▶ Task prompt
Output exactly the lines below, starting with the line that has "2.7 | - | 16.6%" and going on through the line that has "0.7 | 4.1% | 4.7%", both included, and no other lines.
◆ ◆ ◆ ◆ ◆ ◆ ◆
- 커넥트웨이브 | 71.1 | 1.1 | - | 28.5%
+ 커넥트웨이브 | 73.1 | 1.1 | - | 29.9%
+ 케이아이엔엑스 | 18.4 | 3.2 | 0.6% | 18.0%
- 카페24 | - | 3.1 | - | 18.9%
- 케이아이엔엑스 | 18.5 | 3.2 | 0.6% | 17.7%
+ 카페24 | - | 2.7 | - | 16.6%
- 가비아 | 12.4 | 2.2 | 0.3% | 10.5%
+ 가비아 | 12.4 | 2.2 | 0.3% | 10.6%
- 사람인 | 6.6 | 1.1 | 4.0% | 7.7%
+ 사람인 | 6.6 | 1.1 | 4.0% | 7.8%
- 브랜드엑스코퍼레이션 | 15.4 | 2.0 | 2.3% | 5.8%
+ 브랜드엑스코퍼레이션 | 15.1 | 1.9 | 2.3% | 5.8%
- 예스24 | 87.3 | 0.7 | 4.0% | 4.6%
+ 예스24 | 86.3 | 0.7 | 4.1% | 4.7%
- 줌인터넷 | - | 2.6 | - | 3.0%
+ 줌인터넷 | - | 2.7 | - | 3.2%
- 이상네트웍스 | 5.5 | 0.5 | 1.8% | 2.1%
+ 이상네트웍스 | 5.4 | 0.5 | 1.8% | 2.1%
◆ ◆ ◆ ◆ ◆ ◆ ◆
▶ Task output
+ 카페24 | - | 2.7 | - | 16.6%
- 가비아 | 12.4 | 2.2 | 0.3% | 10.5%
+ 가비아 | 12.4 | 2.2 | 0.3% | 10.6%
- 사람인 | 6.6 | 1.1 | 4.0% | 7.7%
+ 사람인 | 6.6 | 1.1 | 4.0% | 7.8%
- 브랜드엑스코퍼레이션 | 15.4 | 2.0 | 2.3% | 5.8%
+ 브랜드엑스코퍼레이션 | 15.1 | 1.9 | 2.3% | 5.8%
- 예스24 | 87.3 | 0.7 | 4.0% | 4.6%
+ 예스24 | 86.3 | 0.7 | 4.1% | 4.7%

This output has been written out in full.